**TASK TO COMPLETE**.
Below is a block of records; return all of them exactly, but without the images.
[RECORD EXCERPTS]
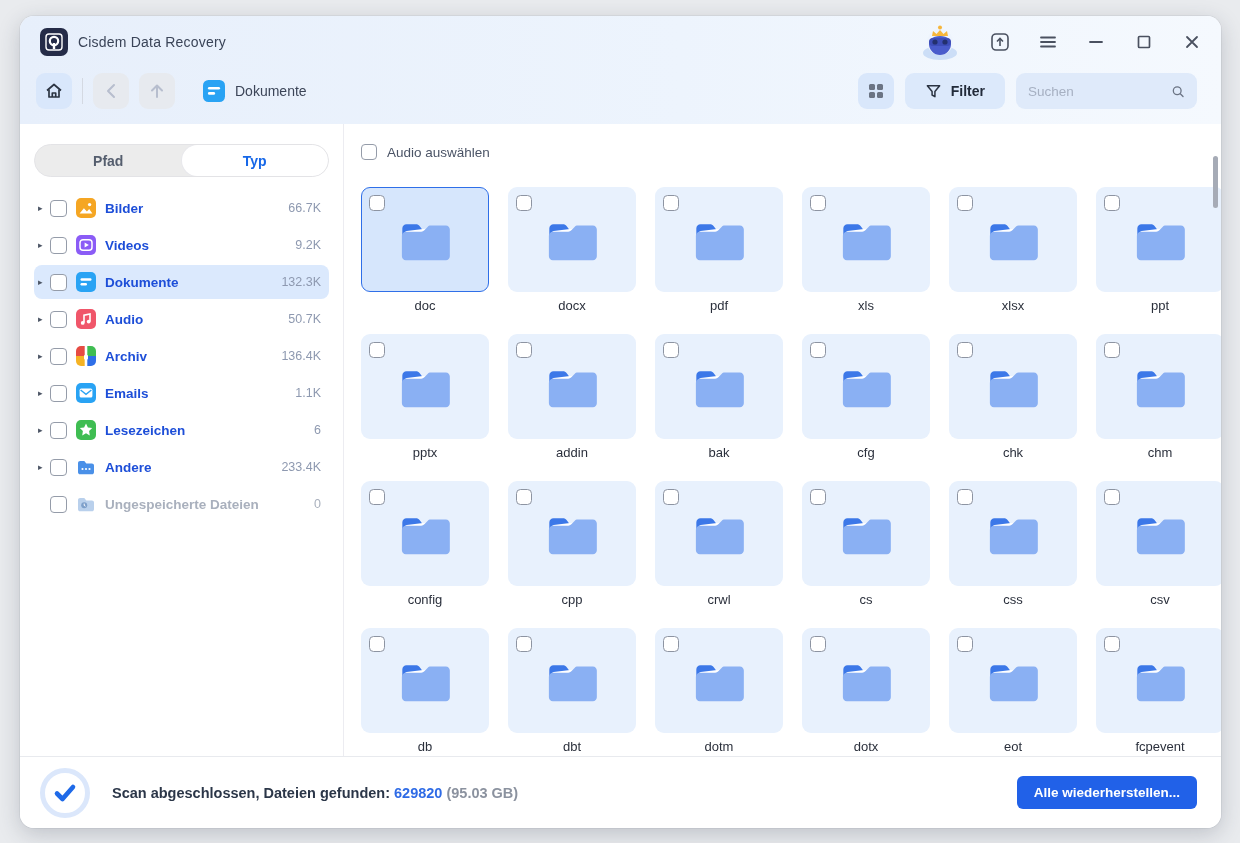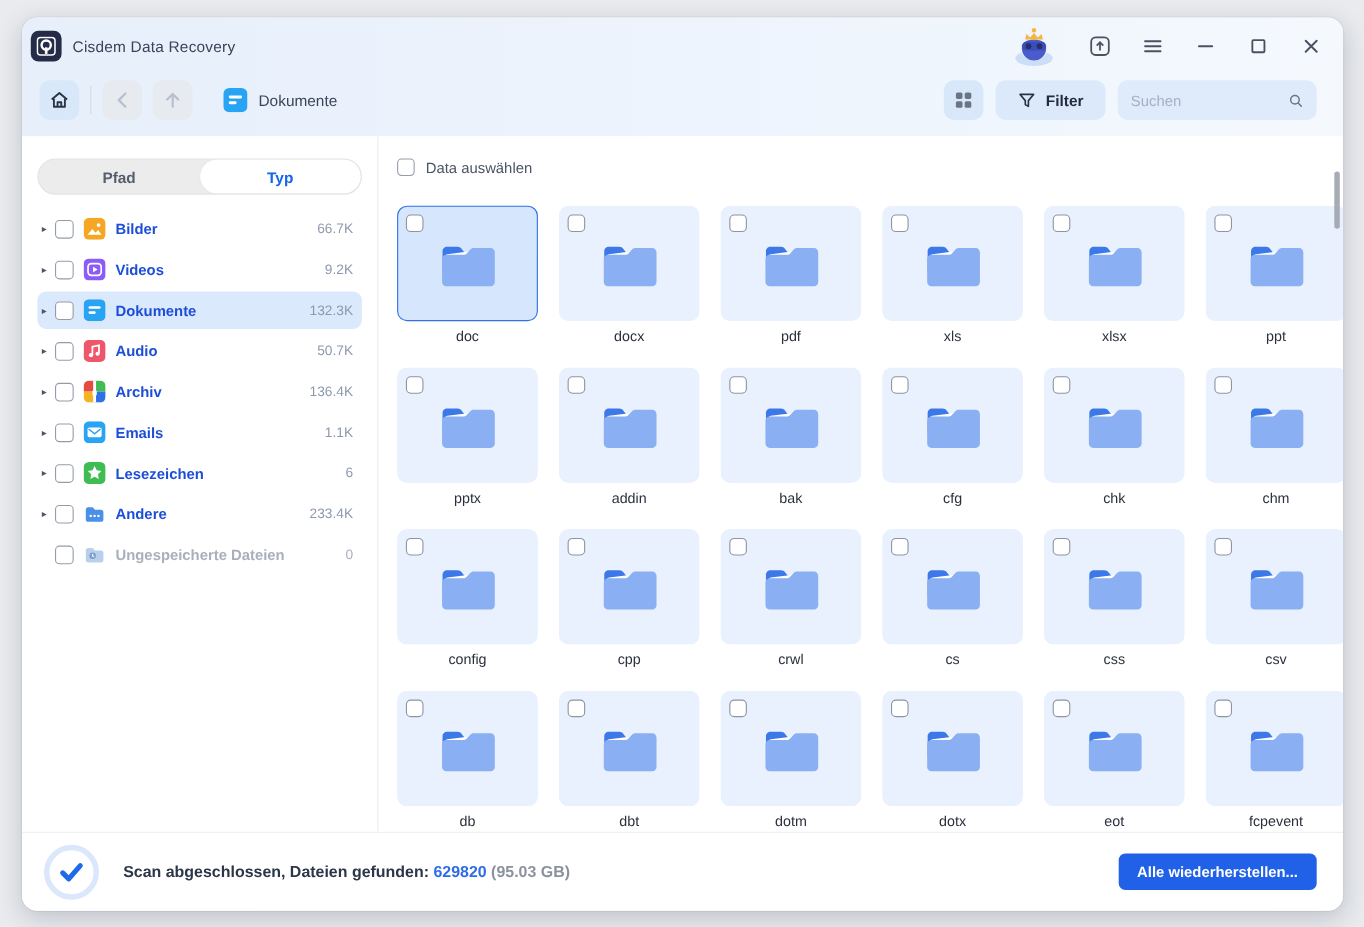--- a/index.html
+++ b/index.html
@@ -11,21 +11,21 @@
     overflow:hidden;
   }
   .window {
     position:absolute; left:20px; top:16px; width:1201px; height:812px;
     background:#ffffff; border-radius:14px; overflow:hidden;
     box-shadow:0 6px 22px rgba(40,50,70,.22), 0 0 0 1px rgba(120,130,150,.10);
     display:flex; flex-direction:column;
   }
   
   .top-area { background:linear-gradient(90deg,#e7effb 0%,#edf4fd 55%,#f5f9fe 100%); flex:0 0 auto; }
-  .titlebar { height:52px; display:flex; align-items:center; padding:0 18px 0 8px; }
+  .titlebar { height:52px; display:flex; align-items:center; padding:0 18px 0 20px; }
   .app-icon { width:28px; height:28px; border-radius:7px; background:#252c48; display:flex; align-items:center; justify-content:center; flex:0 0 auto; }
   .app-title { margin-left:10px; font-size:14px; color:#3a4458; letter-spacing:.2px; }
   .titlebar-right { margin-left:auto; display:flex; align-items:center; gap:26px; }
   .tb-btn { display:flex; align-items:center; justify-content:center; width:22px; height:22px; cursor:default; }
   .mascot { width:46px; height:40px; }
 
   .toolbar { height:56px; display:flex; align-items:center; padding:0 24px 10px 16px; }
   .sq-btn { width:36px; height:36px; border-radius:9px; display:flex; align-items:center; justify-content:center; flex:0 0 auto; }
   .btn-blue-bg { background:#d9e7fb; }
   .btn-gray-bg { background:#e7eaef; }
@@ -325,21 +325,21 @@
             </span>
             <span class="side-label">Ungespeicherte Dateien</span>
             <span class="side-count">0</span>
           </div>
         </div>
     </div>
 
     <div class="main">
       <div class="select-all">
         <span class="cbx" style="width:16px;height:16px"></span>
-        <span class="select-all-label">Data auswählen</span>
+        <span class="select-all-label">Audio auswählen</span>
       </div>
       <div class="folder-grid" id="folder-grid">
           <div class="cell">
             <div class="tile selected">
               <span class="tile-cbx"></span>
               <svg class="folder" viewBox="0 0 64 52">
      <path d="M10 30V12c0-2.3 1.8-4.1 4.1-4.1h9.2c1.3 0 2.6.6 3.4 1.7l3.3 4.2h14c2.3 0 4.1 1.8 4.1 4.1V30z" fill="#3c78e8"></path>
      <rect x="13" y="13" width="26" height="15" rx="2" fill="#ffffff" transform="rotate(-7 26 20)"></rect>
      <path d="M6 45V23.5c0-2.3 1.8-4.1 4.1-4.1h16.1c1.2 0 2.4-.5 3.2-1.4l3.4-3.6c.8-.9 2-1.4 3.2-1.4h15.9c2.3 0 4.1 1.8 4.1 4.1V45c0 2.3-1.8 4.1-4.1 4.1H10.1C7.8 49.1 6 47.3 6 45z" fill="#8ab0f3" transform="translate(4 -3) scale(.93)"></path>
    </svg>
[/RECORD EXCERPTS]
**FINISHED TASK**.
--- a/index.html
+++ b/index.html
@@ -11,21 +11,21 @@
     overflow:hidden;
   }
   .window {
     position:absolute; left:20px; top:16px; width:1201px; height:812px;
     background:#ffffff; border-radius:14px; overflow:hidden;
     box-shadow:0 6px 22px rgba(40,50,70,.22), 0 0 0 1px rgba(120,130,150,.10);
     display:flex; flex-direction:column;
   }
   
   .top-area { background:linear-gradient(90deg,#e7effb 0%,#edf4fd 55%,#f5f9fe 100%); flex:0 0 auto; }
-  .titlebar { height:52px; display:flex; align-items:center; padding:0 18px 0 8px; }
+  .titlebar { height:52px; display:flex; align-items:center; padding:0 18px 0 20px; }
   .app-icon { width:28px; height:28px; border-radius:7px; background:#252c48; display:flex; align-items:center; justify-content:center; flex:0 0 auto; }
   .app-title { margin-left:10px; font-size:14px; color:#3a4458; letter-spacing:.2px; }
   .titlebar-right { margin-left:auto; display:flex; align-items:center; gap:26px; }
   .tb-btn { display:flex; align-items:center; justify-content:center; width:22px; height:22px; cursor:default; }
   .mascot { width:46px; height:40px; }
 
   .toolbar { height:56px; display:flex; align-items:center; padding:0 24px 10px 16px; }
   .sq-btn { width:36px; height:36px; border-radius:9px; display:flex; align-items:center; justify-content:center; flex:0 0 auto; }
   .btn-blue-bg { background:#d9e7fb; }
   .btn-gray-bg { background:#e7eaef; }
@@ -325,21 +325,21 @@
             </span>
             <span class="side-label">Ungespeicherte Dateien</span>
             <span class="side-count">0</span>
           </div>
         </div>
     </div>
 
     <div class="main">
       <div class="select-all">
         <span class="cbx" style="width:16px;height:16px"></span>
-        <span class="select-all-label">Data auswählen</span>
+        <span class="select-all-label">Audio auswählen</span>
       </div>
       <div class="folder-grid" id="folder-grid">
           <div class="cell">
             <div class="tile selected">
               <span class="tile-cbx"></span>
               <svg class="folder" viewBox="0 0 64 52">
      <path d="M10 30V12c0-2.3 1.8-4.1 4.1-4.1h9.2c1.3 0 2.6.6 3.4 1.7l3.3 4.2h14c2.3 0 4.1 1.8 4.1 4.1V30z" fill="#3c78e8"></path>
      <rect x="13" y="13" width="26" height="15" rx="2" fill="#ffffff" transform="rotate(-7 26 20)"></rect>
      <path d="M6 45V23.5c0-2.3 1.8-4.1 4.1-4.1h16.1c1.2 0 2.4-.5 3.2-1.4l3.4-3.6c.8-.9 2-1.4 3.2-1.4h15.9c2.3 0 4.1 1.8 4.1 4.1V45c0 2.3-1.8 4.1-4.1 4.1H10.1C7.8 49.1 6 47.3 6 45z" fill="#8ab0f3" transform="translate(4 -3) scale(.93)"></path>
    </svg>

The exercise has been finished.